Migrated from eDJGroupInc.com. Author: Conrad Jacoby. Published: 2014-03-16 20:00:00Format, images and links may no longer function correctly.
Using plain English
To discuss committing crimes
Not the best idea
One of the driving factors in e-discovery behind the spectacular growth in linguistic analytical tools like concept search, document clustering, and PC/TAR is the simple fact that people don’t all speak alike. I sometimes buy a grinder for lunch, while my business partner prefers subs, and a Philadelphia-based client of mine prefers hoagies. We’re all talking about the same kind of sandwich, of course (though there’s some debate over the need for lettuce), but a computer algorithm using key word search won’t necessarily make that connection unless a helpful human being has manually tied these different terms together for it.
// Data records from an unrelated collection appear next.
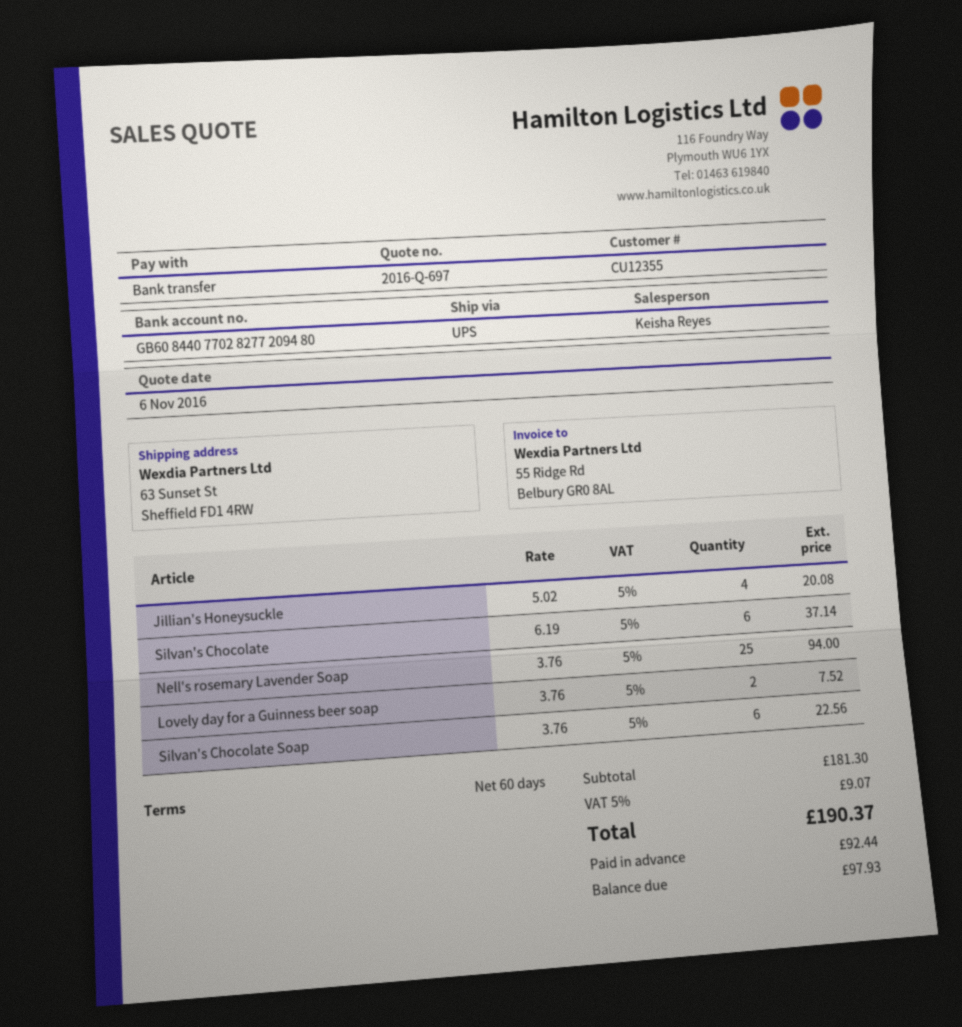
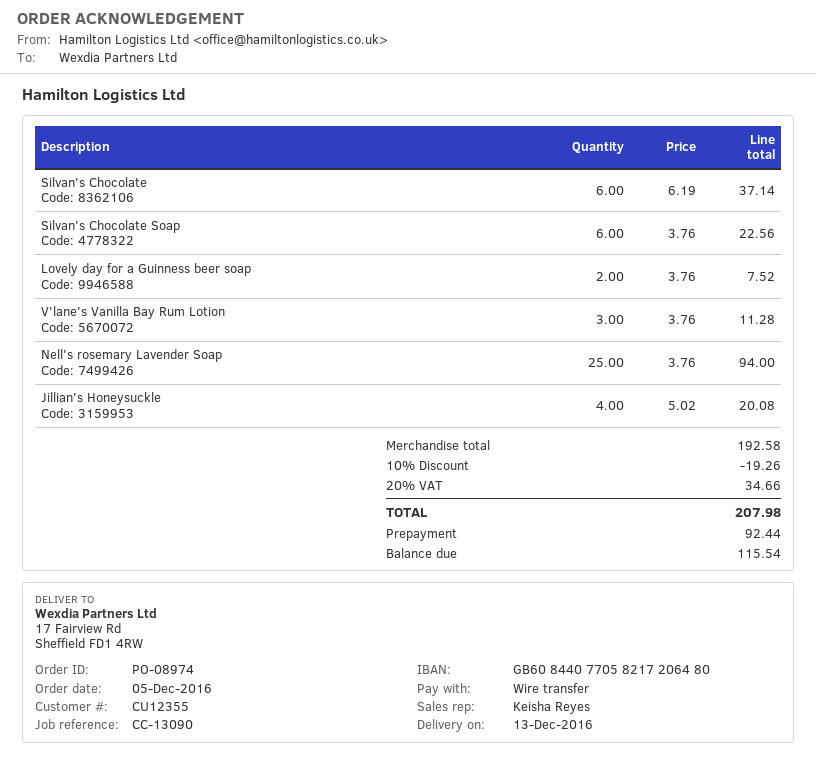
bank account: GB60844077028277209480 -> GB60844077058217206480
ship to: 63 Sunset St, Sheffield FD1 4RW -> 17 Fairview Rd, Sheffield FD1 4RW
V'lane's Vanilla Bay Rum Lotion: none -> 3 x 3.76 = 11.28
subtotal: 181.30 -> 192.58
discount: none -> 10% = 19.26
tax: 5% = 9.07 -> 20% = 34.66
total: 190.37 -> 207.98
balance: 97.93 -> 115.54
A good concept or context search engine, however, will recognize that these terms are often discussed in similar circumstances (e.g., lunch, types of cheese); it will serve up these sandwich terms together, not separately.
Advanced linguistic and textual analysis is also needed because people intentionally avoid using negatively-loaded language in favor of euphemism. Gangsters don’t kill people, they “bump off,” “erase,” “ice,” “liquidate, “terminate,” and “whack” them (see http://www.squidoo.com/euphemisms-for-death for a much more comprehensive list). I once worked on a litigation matter where part of the sale force had been actively exchanging hard-core pornography via corporate e-mail and company file servers. They had avoided detection in part by referring to their files as “patio furniture,” where each specific item (tables, lawn chairs, chaise lounges, etc.) served as code for the specific prurient acts that were pictured. And, of course, white collar criminals don’t send e-mail messages to one another about how they plan to commit fraud, cook the books, and engage in other obviously illegal acts.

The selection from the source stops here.